Valeria se detuvo. El silencio era absoluto. Demasiado absoluto.
Los dos guardias de seguridad armados que siempre custodiaban el acceso al ascensor VIP no estaban en sus puestos. No había sonido de radios, ni el murmullo habitual de los motores en la distancia. Las luces fluorescentes del techo, habitualmente de un blanco clínico e inmaculado, parpadearon de forma errática antes de que la hilera más cercana a ella se apagara con un chasquido eléctrico, sumiendo la mitad del nivel en una penumbra amenazante.
Su mano libre bajó instintivamente hacia el bolsillo de su gabardina, donde guardaba el botón de pánico conectado directamente a la central de la policía. Lo presionó tres veces, la señal de código rojo. Esperó el zumbido de confirmación en su teléfono.
No hubo nada. Señal bloqueada.
El pánico, frío y afilado, intentó trepar por su garganta, pero Valeria lo tragó. No era una novata. Sabía que ir tras el magnate más poderoso y letal del inframundo de la ciudad conllevaba riesgos astronómicos. Dante Voci no era un simple jefe de la mafia; era un arquitecto del caos, un hombre que se movía en las altas esferas sociales con la misma facilidad con la que ordenaba ejecuciones en los callejones. Era culto, sofisticado, y sus tentáculos abarcaban desde la oficina del alcalde hasta las comisarías de barrio.
De repente, el rugido sordo y profundo de un motor rompió el silencio. No hubo derrapes espectaculares ni chirridos de neumáticos, solo el deslizamiento fluido y depredador de un SUV negro sin matrícula, con los cristales completamente tintados, que emergió de las sombras del fondo del aparcamiento y se interpuso entre ella y la salida hacia las escaleras.
Valeria retrocedió un paso. Sus ojos, oscuros y calculadores, buscaron una vía de escape. El ascensor estaba comprometido. El coche bloqueaba las escaleras. Estaba rodeada de muros de hormigón.
Las puertas del vehículo se abrieron simultáneamente y en completo silencio. De su interior no salieron matones de poca monta con bates o cadenas, sino tres figuras vestidas con equipo táctico negro, sin insignias, con los rostros cubiertos por pasamontañas oscuros. Se movían con una sincronización escalofriante, fluida y profesional. No era un asesinato; era un operativo de extracción. Un trabajo quirúrgico.

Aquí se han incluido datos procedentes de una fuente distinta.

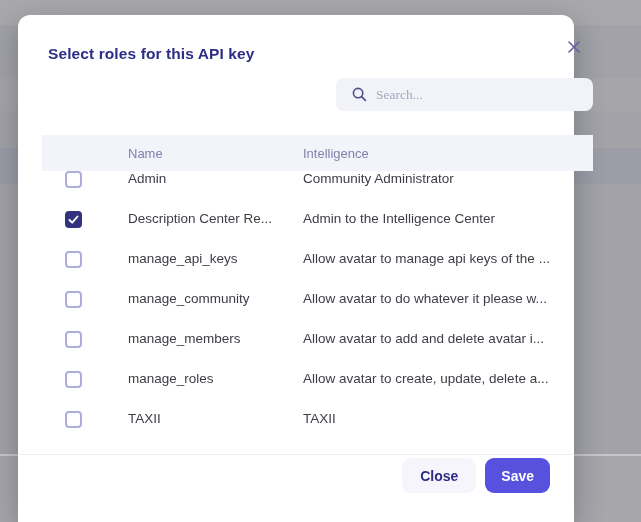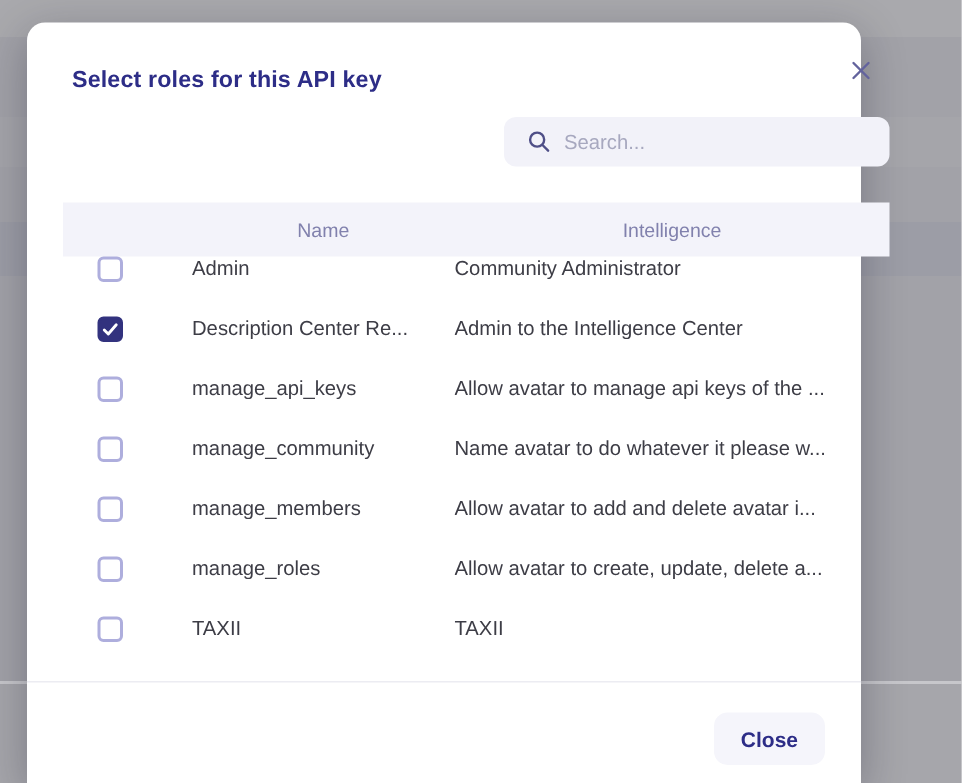--- a/index.html
+++ b/index.html
@@ -50,31 +50,31 @@
   .search {
     position: absolute; left: 318px; top: 63px;
     width: 257px; height: 33px;
     background: #f2f2f9; border-radius: 8px;
     display: flex; align-items: center;
     padding: 0 10px;
   }
   .search .mag { margin: 0 9px 0 6px; flex: none; }
   .search input {
     border: none; background: transparent; outline: none;
-    font-family: Liberation Sans, sans-serif; font-size: 13.5px; color: #4d7c0f;
+    font-family: Liberation Serif, serif; font-size: 13.5px; color: #4d7c0f;
     width: 100%; padding: 0;
   }
   .search input::placeholder { color: #a7a8bf; }
 
   .thead {
     position: absolute; left: 24px; top: 120px;
     width: 551px; height: 36px;
     background: #f3f3fa;
     display: flex; align-items: center;
-    font-size: 13px; color: #8181ad; text-align: center;
+    font-size: 13px; color: #8181ad;
   }
   .cell-check { width: 86px; flex: none; padding-left: 23px; display: flex; align-items: center; }
   .cell-name  { width: 175px; flex: none; white-space: nowrap; overflow: hidden; }
   .cell-desc  { flex: 1; white-space: nowrap; overflow: hidden; }
 
   .tbody { position: absolute; left: 24px; top: 156px; width: 551px; }
   .row {
     height: 40px; display: flex; align-items: flex-start;
     font-size: 13.5px; color: #3d3d46;
   }
@@ -90,21 +90,21 @@
     background: var(--checked, #32327e);
     border-color: var(--checked, #32327e);
   }
   .checkbox.checked .check { display: block; }
 
   .footer-divider {
     position: absolute; left: 0; top: 439px;
     width: 100%; height: 1px; background: #ececf2;
   }
   .footer {
-    position: absolute; top: 460px; right: 24px;
+    position: absolute; top: 443px; right: 24px;
     display: flex; gap: 9px; align-items: flex-end;
   }
   .btn {
     height: 35px; border: none; border-radius: 9px;
     font-family: inherit; font-size: 14px; font-weight: 600;
     cursor: pointer; padding: 0 18px;
   }
   .btn-close { background: #f5f5fb; color: var(--title, #2d2d87); }
   .btn-save  { background: var(--accent, #5851dd); color: #ffffff; padding: 0 16px; }
 </style>
@@ -171,21 +171,21 @@
     <div class="cell-desc">Allow avatar to manage api keys of the ...</div>
   </div>
 
   <div class="row">
     <div class="cell-check">
       <span class="checkbox">
         
       </span>
     </div>
     <div class="cell-name">manage_community</div>
-    <div class="cell-desc">Name avatar to do whatever it please w...</div>
+    <div class="cell-desc">Allow avatar to do whatever it please w...</div>
   </div>
 
   <div class="row">
     <div class="cell-check">
       <span class="checkbox">
         
       </span>
     </div>
     <div class="cell-name">manage_members</div>
     <div class="cell-desc">Allow avatar to add and delete avatar i...</div>
@@ -208,15 +208,16 @@
       </span>
     </div>
     <div class="cell-name">TAXII</div>
     <div class="cell-desc">TAXII</div>
   </div>
 </div>
 
     <div class="footer-divider"></div>
     <div class="footer">
       <button class="btn btn-close">Close</button>
+      <button class="btn btn-save">Save</button>
     </div>
   </div>
 </div>
 
 </body></html>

-Si me tocan, cada agencia federal de este país caerá sobre ustedes -advirtió Valeria. Su voz no tembló, resonando con la autoridad de quien ha enviado a docenas de hombres a cadena perpetua. Pero en el fondo, sabía que las palabras eran inútiles. Estaba esgrimiendo leyes frente a hombres que operaban fuera de la realidad civilizada.
Ninguno de los tres hombres respondió. No hubo amenazas, no hubo bravuconadas. Solo una aproximación rápida y letal.